Despite being in Early Access, our hands-on time with Ragnorium: Planet Recolonization Odyssey has left us enthusiastic and wanting more.
In Ragnorium: Planet Recolonization Odyssey, you are a commander of Hermes-1, a colossal colonization space station capable of creating life and technology and are tasked with a critical mission: colonize a planet and create a new chapter in human history.
I have been a lifelong fan of simulation games, starting with PC games in the mid-1990’s and extending to recent titles like Oxygen Not Included, Dungeons 3 and Spiritfarer, and have ramped up my love for survival games in the last five years starting with Minecraft, Don’t Starve Together, Ark: Survival Evolved, 7 Days to Die and, most recently, Conan Exiles. I feel like Ragnorium is a nice blend of the two genres, making me feel like I have more control over my AI colonists’ survival even though I am not chopping trees in first-person.
Note: I have also spent a lot of time playing games in what seems like perpetual Early Access and have no qualms with playing games that are still under development. When you play a game in Early Access, you have to accept that you may occasionally experience bugs, crashing, unfinished content, and other related issues.
My interest in Ragnorium was piqued from the gameplay revealed in a recent trailer and I immediately sought out a chance to play the game in Early Access. Here is a description of how the gameplay works and what I think of the game in its current state:
To start, you have to build the spaceship that will transport your cloned human specimens to the planet that will house the next prominent human civilization. You will have the choice to purchase specific thrusters, hulls, intersections and modules that will provide certain bonuses depending on the cargo being sent like additional XP for clones or a percentage increase on basic cargo. In addition to the maiden voyage to the new cradle of human civilization, you will also be able to send additional cargo vessels and order shipments of resources (food, medicine, etc.) to be delivered to your burgeoning colony.
You will use Credits earned by launching vessels from Hermes-1. You get 100 Credits for every launch independent of mission outcome.
After you finish building your colonization vessel, which includes three clone pods that house one individual each, you will need to actually create your colonists.
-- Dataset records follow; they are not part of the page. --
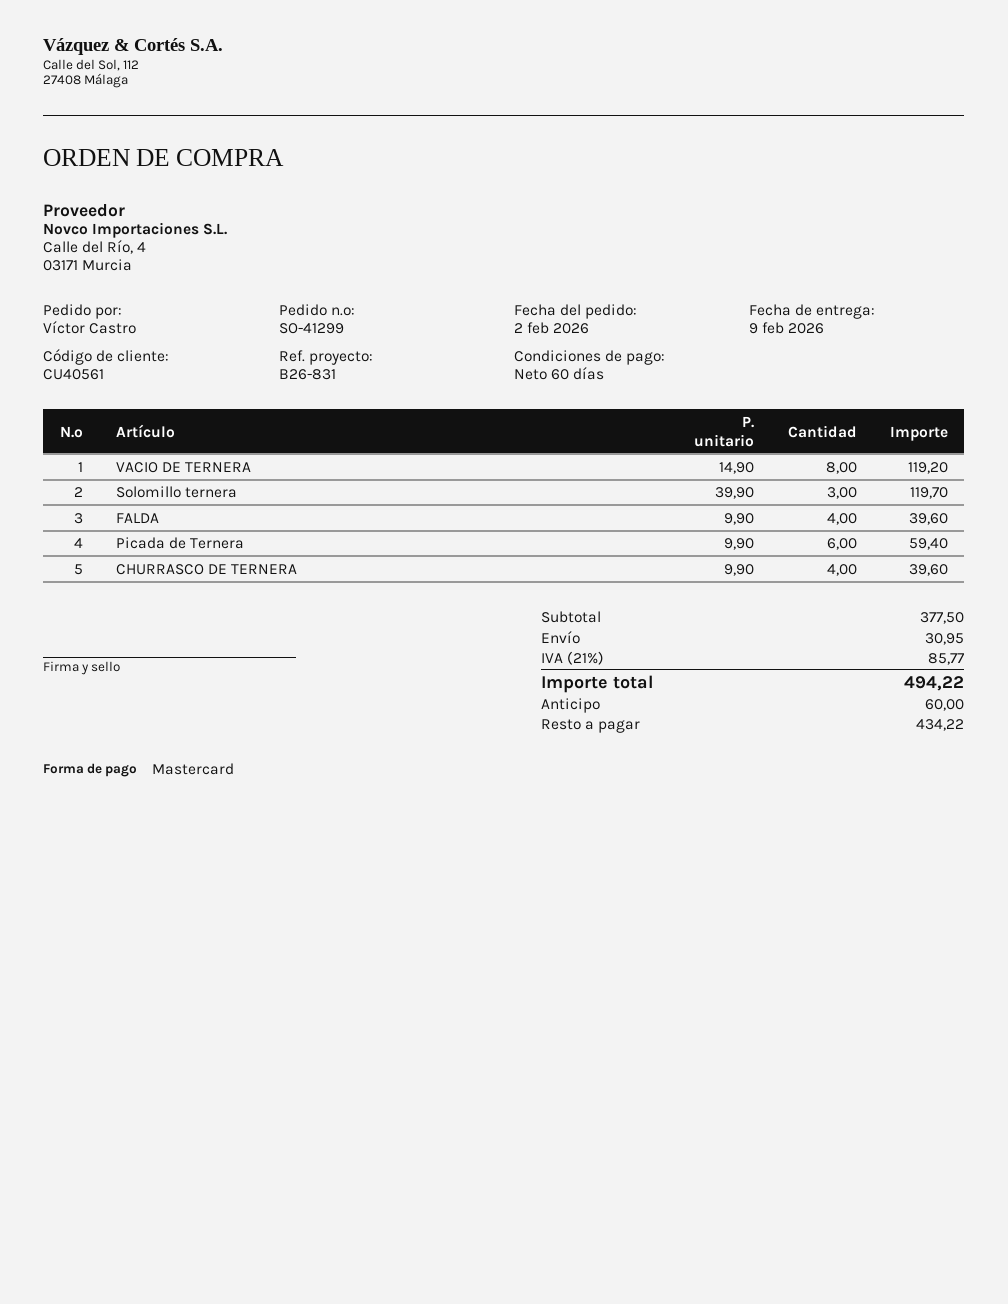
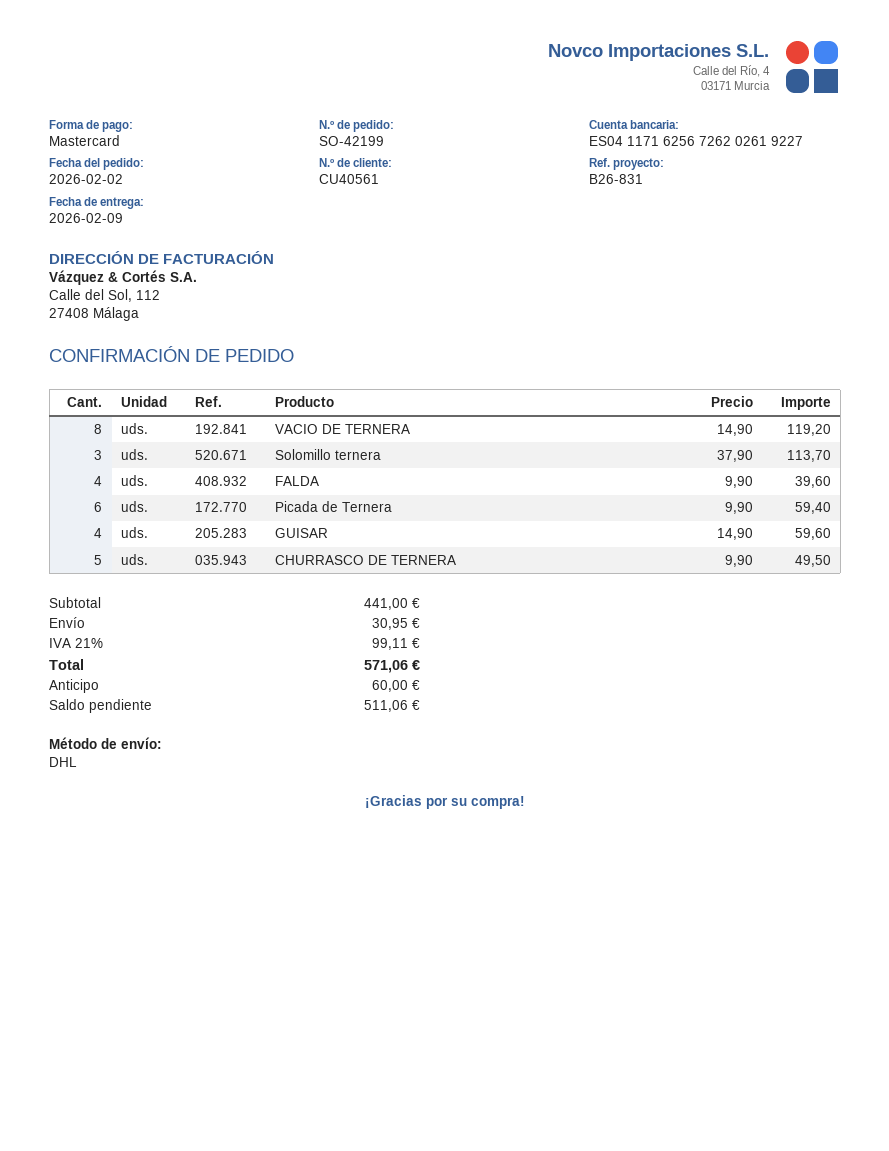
order number: SO-41299 -> SO-42199
Solomillo ternera: 3 x 39.90 = 119.70 -> 3 x 37.90 = 113.70
CHURRASCO DE TERNERA: 4 x 9.90 = 39.60 -> 5 x 9.90 = 49.50
GUISAR: none -> 4 x 14.90 = 59.60
subtotal: 377.50 -> 441.00
tax: 21% = 85.77 -> 21% = 99.11
total: 494.22 -> 571.06
balance: 434.22 -> 511.06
You have the option to select clones using templates based on geographic locations: Former USA and Mexico (Amerikana Clones), Europe and Africa (Euro-African Clones), Russia and China (Russo-Asian Clones), Moon and Asteroid Belt (Astromian Clones), and United Arabian Front (Arabian Clones). Each template has their own perks and each clone has four stats: health, combat skill, crafting skill and character level.
After you finish creating your clones, you will assign them to pods on your ship and then set off for your new home.
Your spaceship will fly around the planet as you scavenge for a good spot to deploy your modules and the game will provide survival probability based on natural resources in a given area.
Once you select a drop spot, it’s time to deploy your modules and wake your clones up from their slumber. From here, you will begin your civilization building with designating a resource collection zone and assigning chores to be done: chop wood, begin construction and start research on new technology. You will start with the basics of building a fire, collecting firestarter, maintaining fuel and the inklings of crafting with the basic benches and crafting medicine. By completing quests you will earn XP and influence, allowing your colonists to unlock more technology.
Different from many other games in the same genre is the ability to build structures on a much more granular level, from foundation to rooftop and furniture in between. The building gives me the same sense of satisfaction that I get when I build in survival games like Ark: Survival Evolved and Raft, but interlaced with the fun I derive from civilization simulators like Age of Empire, Sid Meyer’s Civilization, etc.
Various fauna exist in the game, food and foe alike, and your clones will need equipment and combat skills to survive long term in this odyssey you have started.
The game is in early access and therefore has areas where content is lacking at this time, but I have high hopes for how the game will continue to impress as development continues.
The game is developed by a single person, Vitali Kirpu. I have a soft spot in my heart for single-dev titles (I’m looking at Stardew Valley and Fez here as other good examples), and Ragnorium shows incredible promise to become a well-polished and very addicting full release title.
You can play Ragnorium in Early Access via Steam on PC.